• Dataset records:
• • •
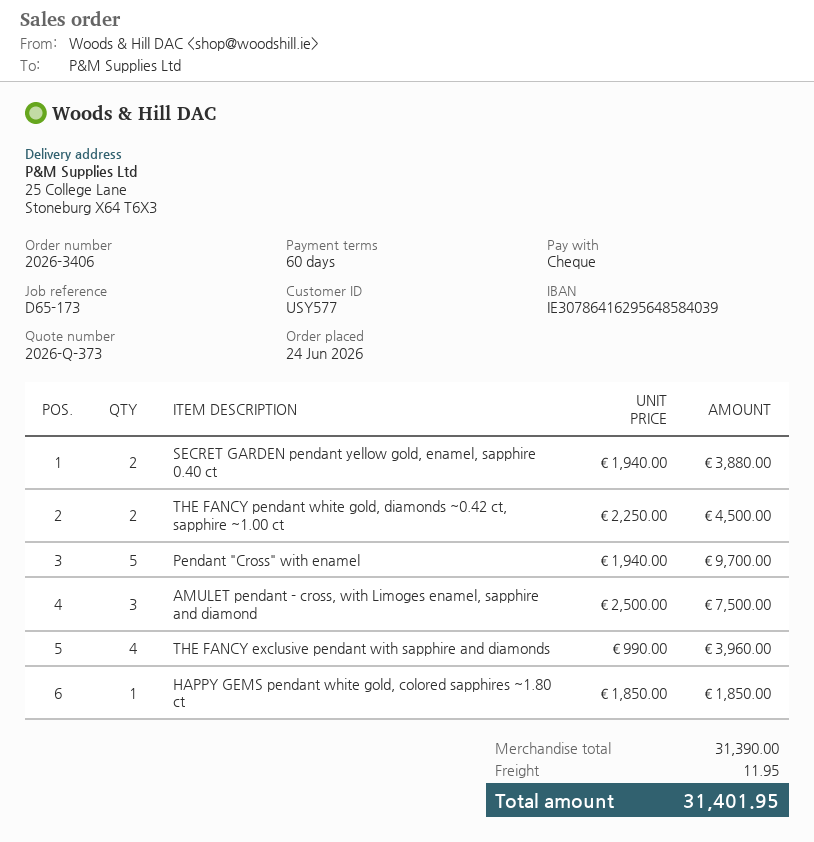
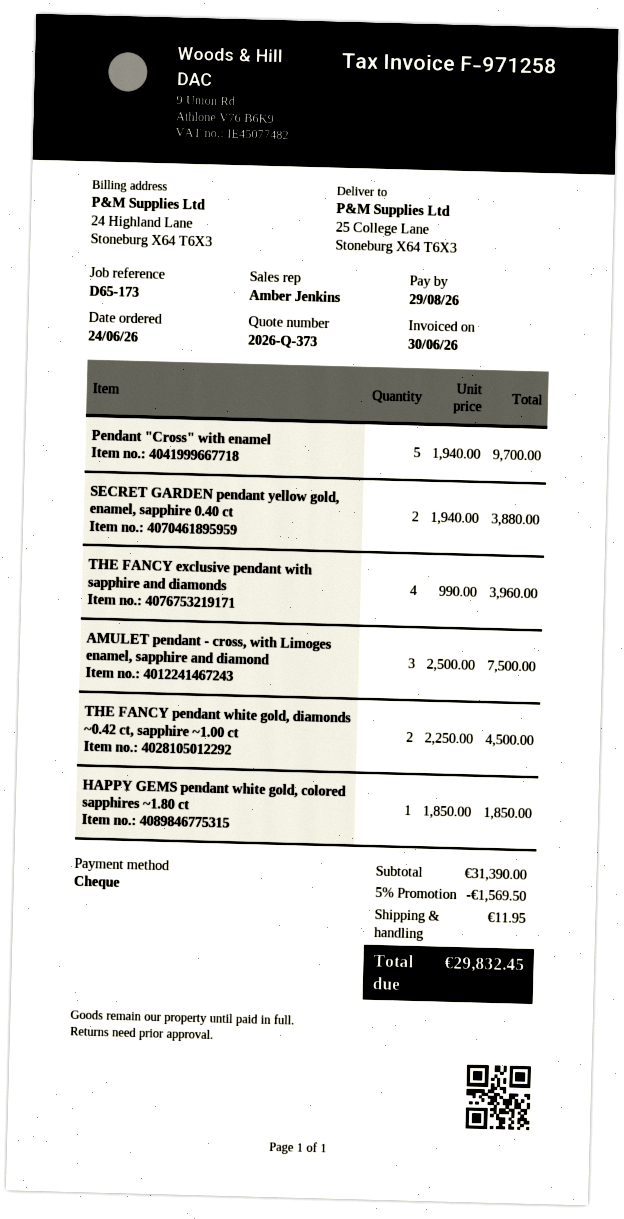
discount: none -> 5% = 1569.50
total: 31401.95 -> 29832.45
• • •
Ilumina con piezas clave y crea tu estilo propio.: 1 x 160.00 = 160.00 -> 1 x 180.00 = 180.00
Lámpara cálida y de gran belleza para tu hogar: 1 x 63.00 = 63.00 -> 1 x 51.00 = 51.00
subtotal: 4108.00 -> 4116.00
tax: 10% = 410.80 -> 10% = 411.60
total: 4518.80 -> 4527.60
• • •
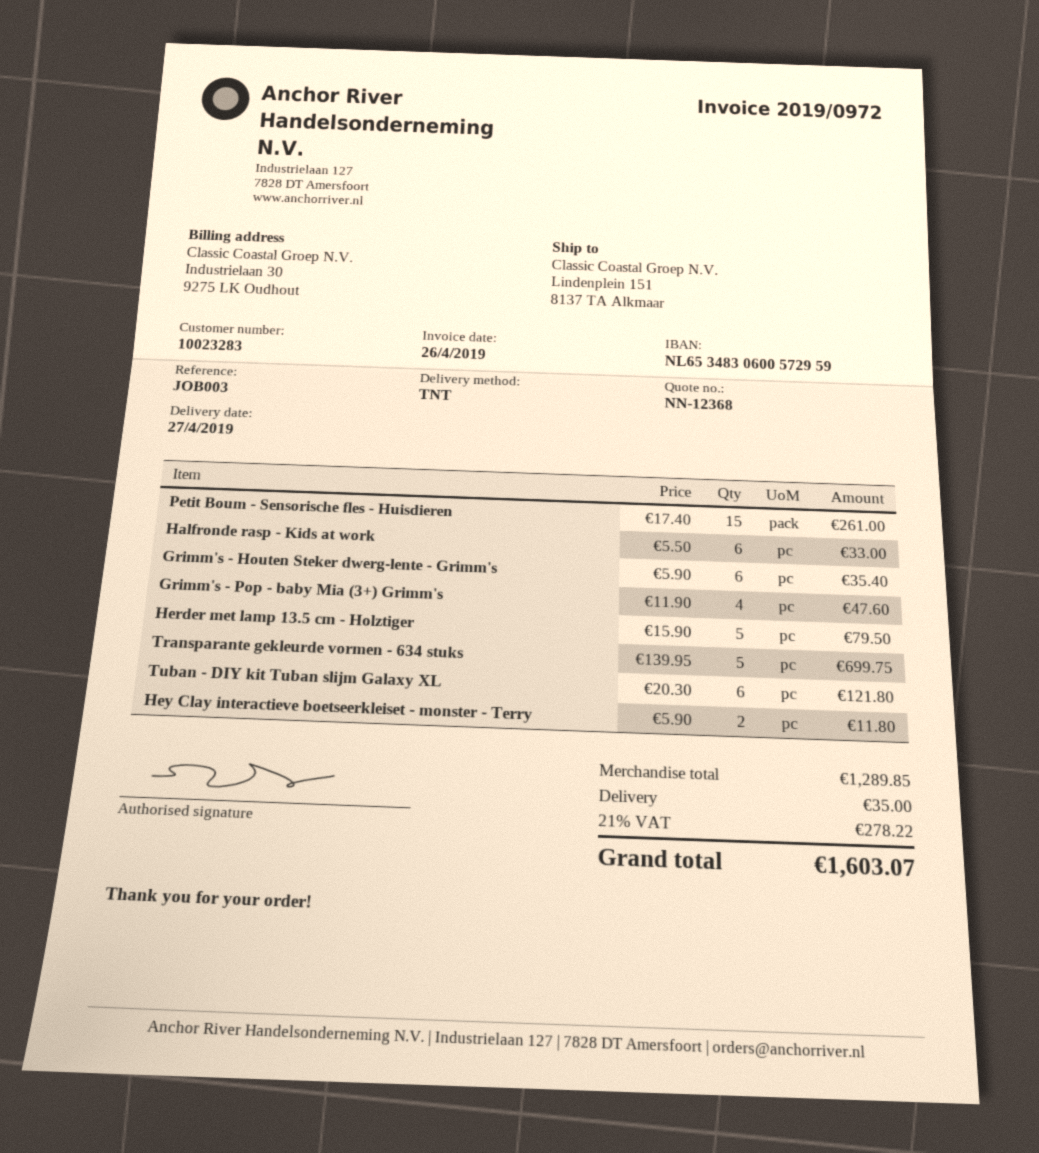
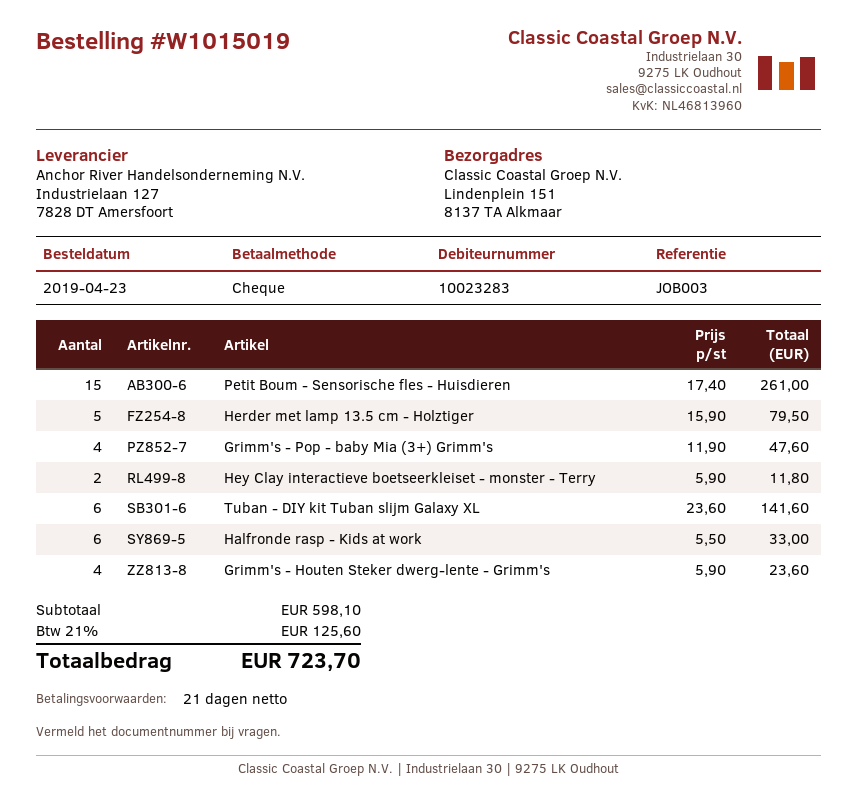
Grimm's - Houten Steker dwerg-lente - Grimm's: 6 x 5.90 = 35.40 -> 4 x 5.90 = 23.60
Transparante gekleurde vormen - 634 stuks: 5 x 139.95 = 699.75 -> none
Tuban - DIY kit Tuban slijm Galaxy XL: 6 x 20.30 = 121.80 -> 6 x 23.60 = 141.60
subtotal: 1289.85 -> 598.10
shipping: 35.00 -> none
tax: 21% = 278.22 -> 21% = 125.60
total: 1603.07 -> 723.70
• • •
• Required action: Considering the records above, count the lines where the string "subtotal" occurs and return that number alone.

• Written answer: 2